Weir Group (WEIR), rated a BUY by Merrill Lynch

Given the new gold rush for energy and oil, it seems prudent to adopt the same approach today: to back businesses that enable global resource-sector giants to search for energy and natural resources. Oil firms have been somewhat lacklustre investments. Over the last five years, for example, BP shares have risen by just 11% a year. The oil price, by contrast, has shot up by more than 350% – or the equivalent of 35% a year. That performance has been matched by the shares of Weir Group, a key provider of engineering products and services for the oil and energy industries. I suspect that sort of share-price performance is sustainable even in the face of an oil- price correction, which seems well overdue. Weir's management is also highly regarded.

Weir is organised around three specific units: minerals, oil and gas, and power and industrial. The group foresees improving prospects for each of these areas. Chief executive Mark Selway, in a trading update in June, indicated that the company would see core earnings rise by around 36% from last year's levels after the sale of Weir Pumps to rival Clyde Blowers last May. Weir's clients include a number of major international miners as well as BP, BAE Systems and the Ministry of Defence. Analysts at one of my favourite brokerage boutiques, McCall Aitken McKenzie, have Weir Group as a 'high conviction buy' in their favoured sector of energy support services.

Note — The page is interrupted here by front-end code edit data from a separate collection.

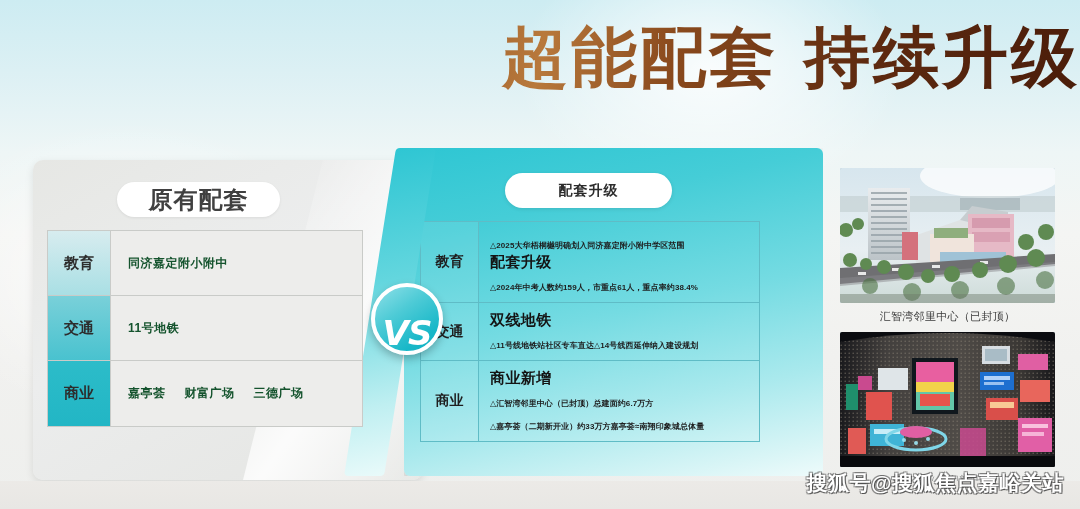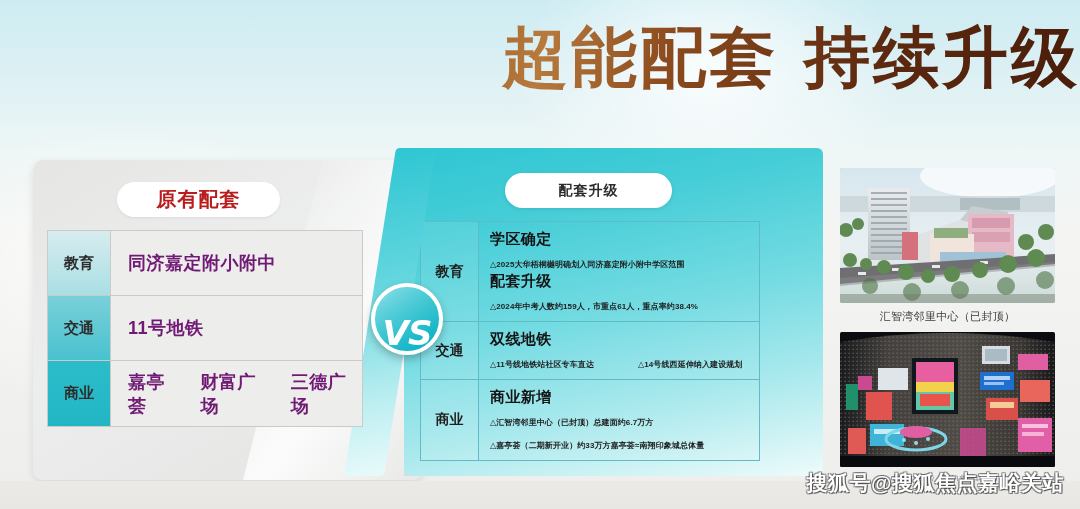--- a/index.html
+++ b/index.html
@@ -103,9 +103,9 @@
     display: flex;
     align-items: center;
     justify-content: center;
-    font-size: 20px;
-    font-weight: bold;
-    color: #b91c1c;
+    font-size: 24px;
+    font-weight: bold;
+    color: #404040;
     letter-spacing: 1px;
     box-shadow: 0 1px 3px rgba(0,0,0,0.07);
     z-index: 3;

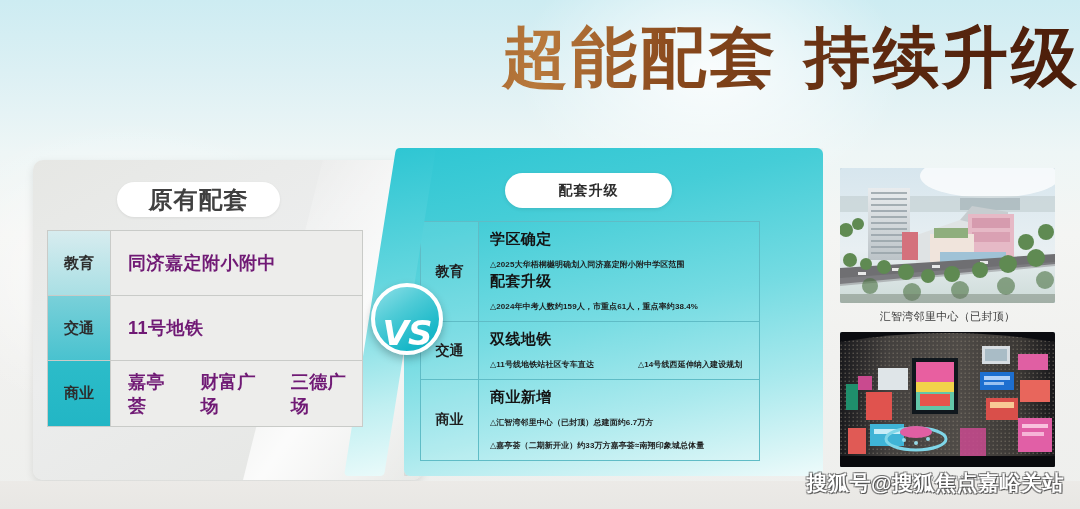--- a/index.html
+++ b/index.html
@@ -379,7 +379,6 @@
         <div class="nrow">
           <div class="nlab">教育</div>
           <div class="ncell">
-            <div class="head">学区确定</div>
             <div class="sub">△2025大华梧桐樾明确划入同济嘉定附小附中学区范围</div>
             <div class="head">配套升级</div>
             <div class="sub">△2024年中考人数约159人，市重点61人，重点率约38.4%</div>

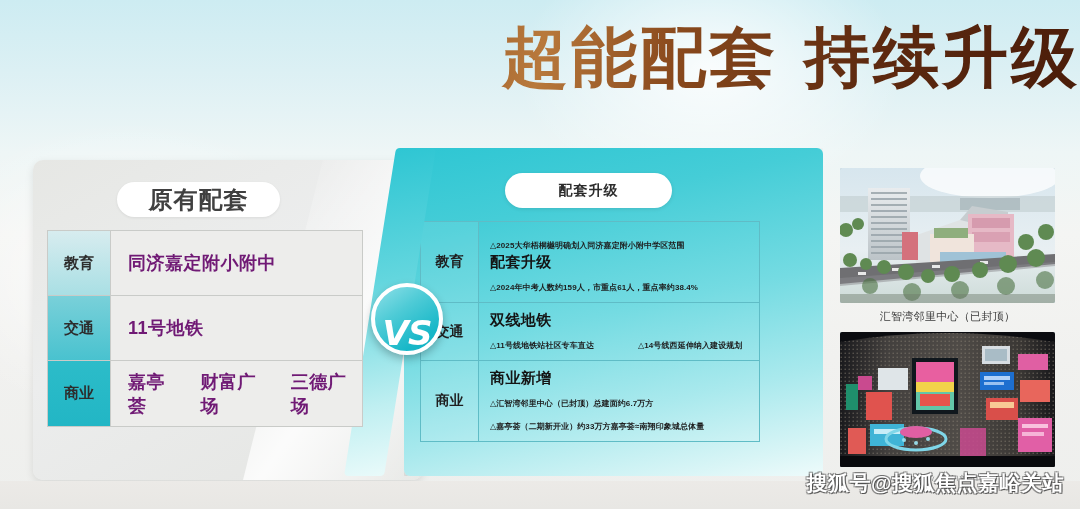--- a/index.html
+++ b/index.html
@@ -146,9 +146,9 @@
     display: flex;
     align-items: center;
     padding-left: 17px;
-    font-size: 18px;
-    font-weight: bold;
-    color: #701a75;
+    font-size: 12px;
+    font-weight: bold;
+    color: #14532d;
     letter-spacing: 0.5px;
   }
   .table-old .val.wide { letter-spacing: 0.5px; }

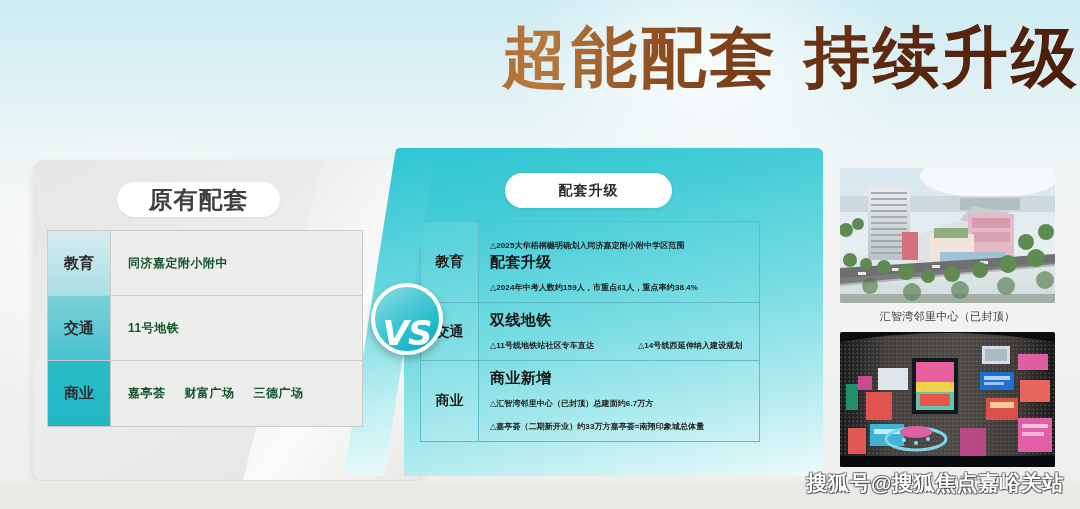--- a/index.html
+++ b/index.html
@@ -252,7 +252,6 @@
   }
   .subrow-inline {
     display: flex;
-    gap: 44px;
   }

The business is capitalised at £1.8bn, but was briefly valued at more than £2bn after its trading update in June. Twenty brokers cover Weir; ten, according to Bloomberg analytics, rate the stock as a 'buy', including Asad Abedi of Merrill Lynch, with six as 'hold' and just four as a 'sell'. In the interests of full disclosure, I own Weir stock, both in my personal portfolio and in our client portfolios.